§ **RECORD EXTRACTS**
Segment Open

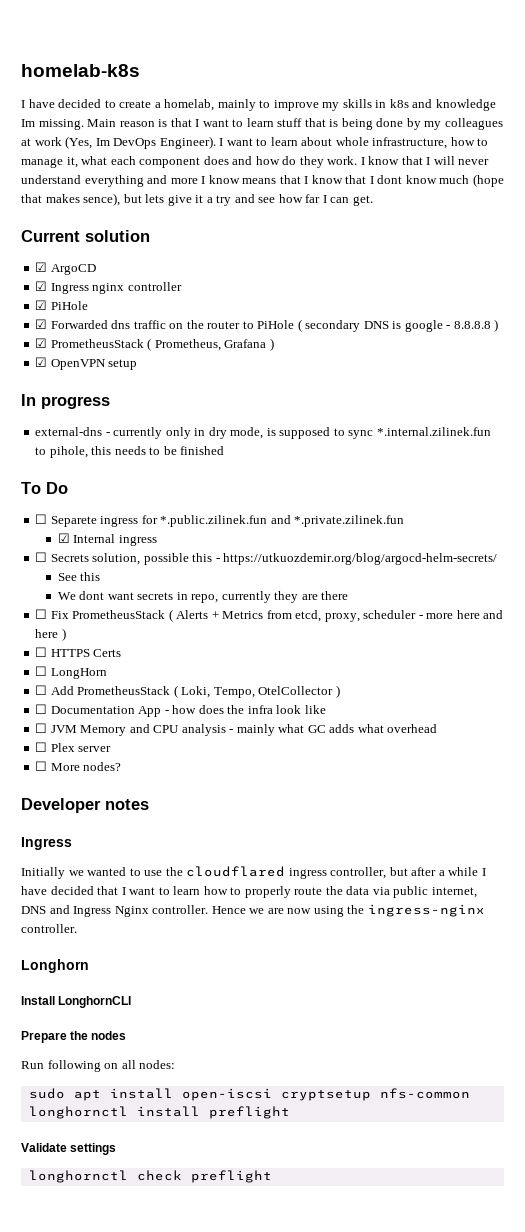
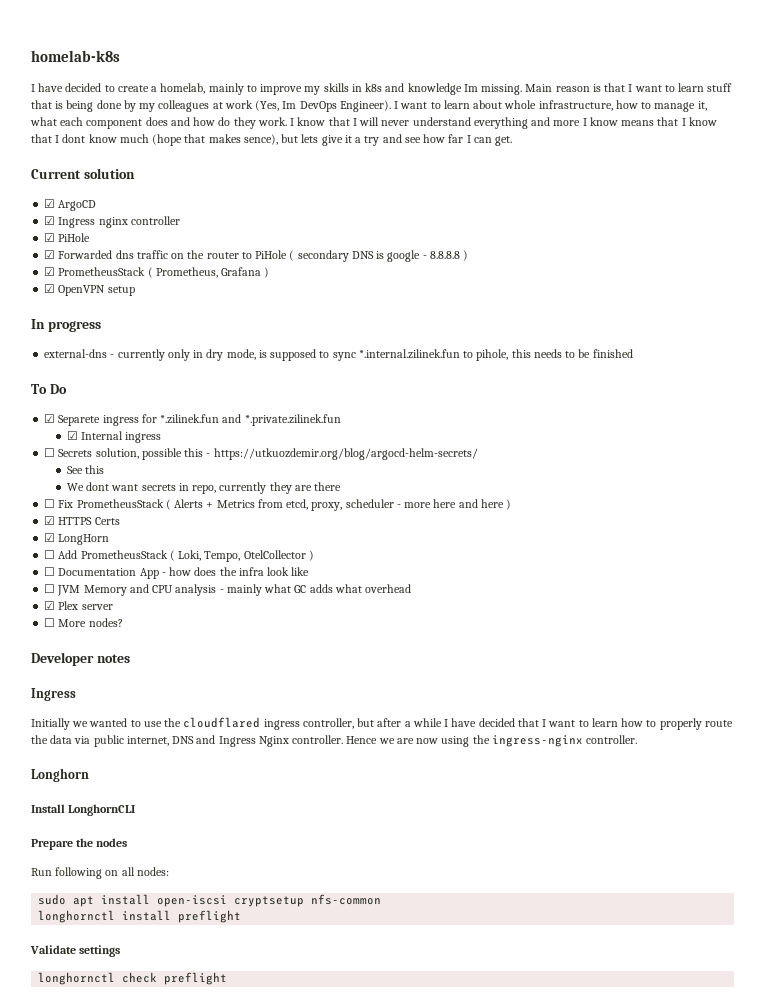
- ☐ Separete ingress for *.public.zilinek.fun and *.private.zilinek.fun
+ ☑ Separete ingress for *.zilinek.fun and *.private.zilinek.fun
- ☐ HTTPS Certs
+ ☑ HTTPS Certs
- ☐ LongHorn
+ ☑ LongHorn
- ☐ Plex server
+ ☑ Plex server

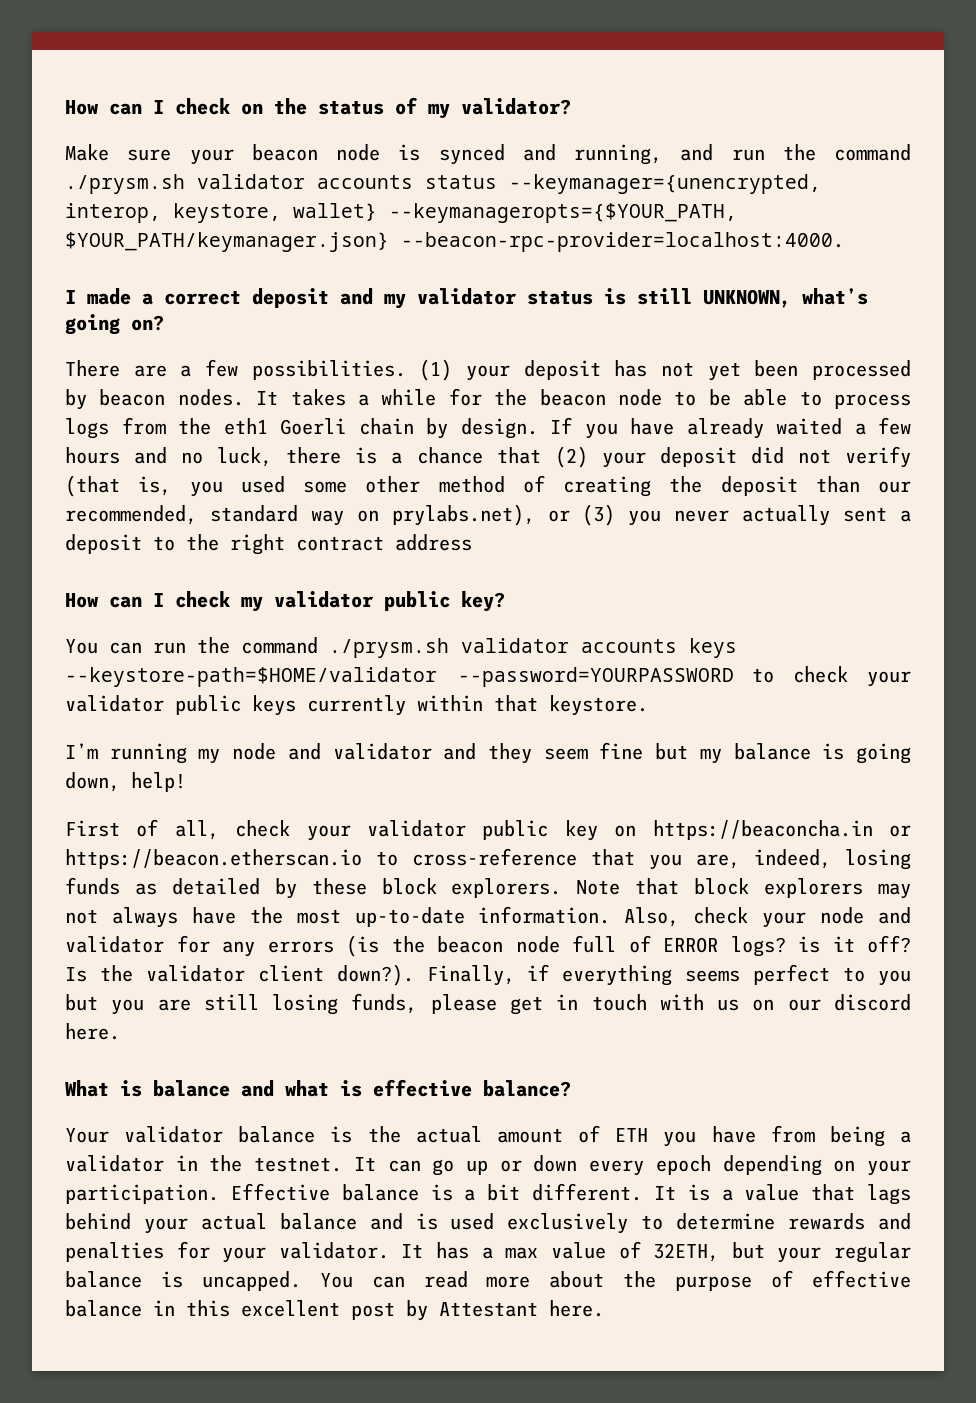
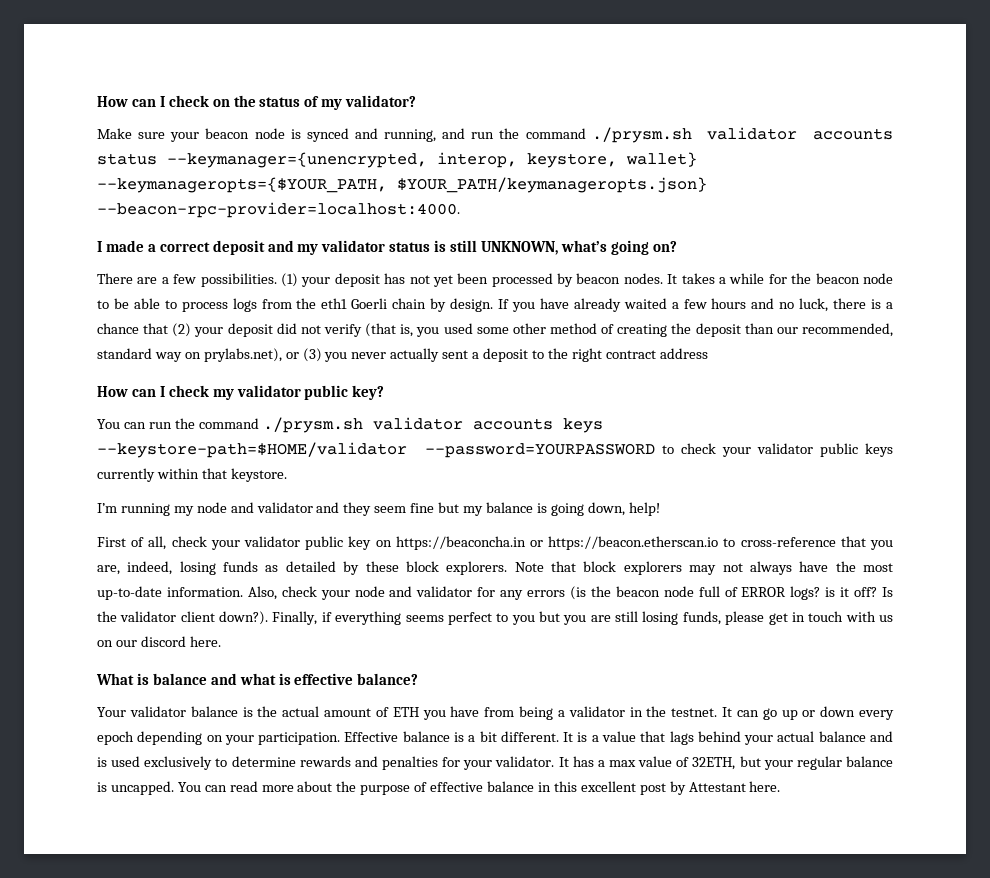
- Make sure your beacon node is synced and running, and run the command ./prysm.sh validator accounts status --keymanager={unencrypted, interop, keystore, wallet} --keymanageropts={$YOUR_PATH, $YOUR_PATH/keymanager.json} --beacon-rpc-provider=localhost:4000.
+ Make sure your beacon node is synced and running, and run the command ./prysm.sh validator accounts status --keymanager={unencrypted, interop, keystore, wallet} --keymanageropts={$YOUR_PATH, $YOUR_PATH/keymanageropts.json} --beacon-rpc-provider=localhost:4000.

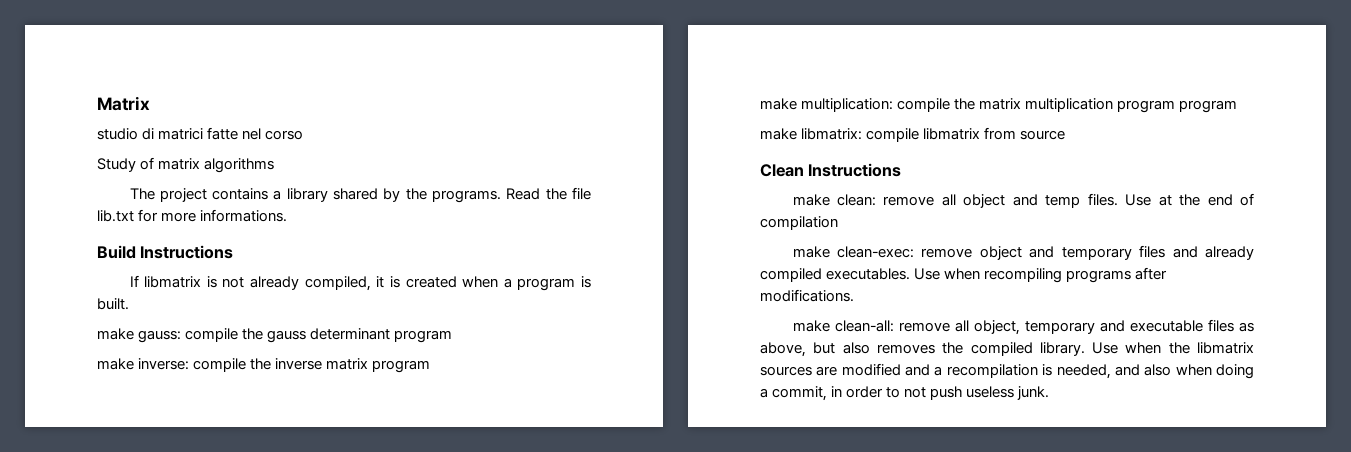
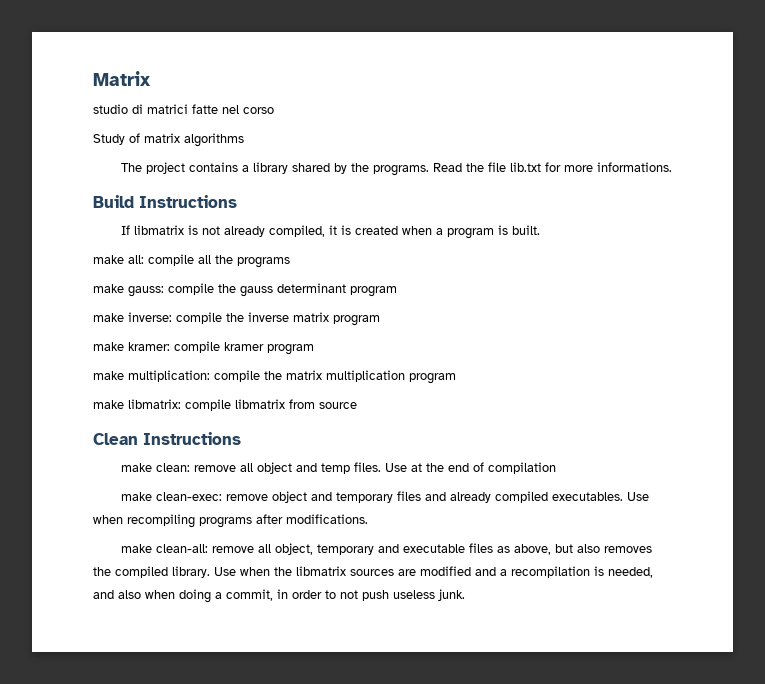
+ make all: compile all the programs
+ make kramer: compile kramer program
- make multiplication: compile the matrix multiplication program program
+ make multiplication: compile the matrix multiplication program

Segment Closed

§ **EXERCISE AIM**
The records above need to be copied exactly, though not their pictures.

§ **YOUR RESPONSE**
- ☐ Separete ingress for *.public.zilinek.fun and *.private.zilinek.fun
+ ☑ Separete ingress for *.zilinek.fun and *.private.zilinek.fun
- ☐ HTTPS Certs
+ ☑ HTTPS Certs
- ☐ LongHorn
+ ☑ LongHorn
- ☐ Plex server
+ ☑ Plex server

- Make sure your beacon node is synced and running, and run the command ./prysm.sh validator accounts status --keymanager={unencrypted, interop, keystore, wallet} --keymanageropts={$YOUR_PATH, $YOUR_PATH/keymanager.json} --beacon-rpc-provider=localhost:4000.
+ Make sure your beacon node is synced and running, and run the command ./prysm.sh validator accounts status --keymanager={unencrypted, interop, keystore, wallet} --keymanageropts={$YOUR_PATH, $YOUR_PATH/keymanageropts.json} --beacon-rpc-provider=localhost:4000.

+ make all: compile all the programs
+ make kramer: compile kramer program
- make multiplication: compile the matrix multiplication program program
+ make multiplication: compile the matrix multiplication program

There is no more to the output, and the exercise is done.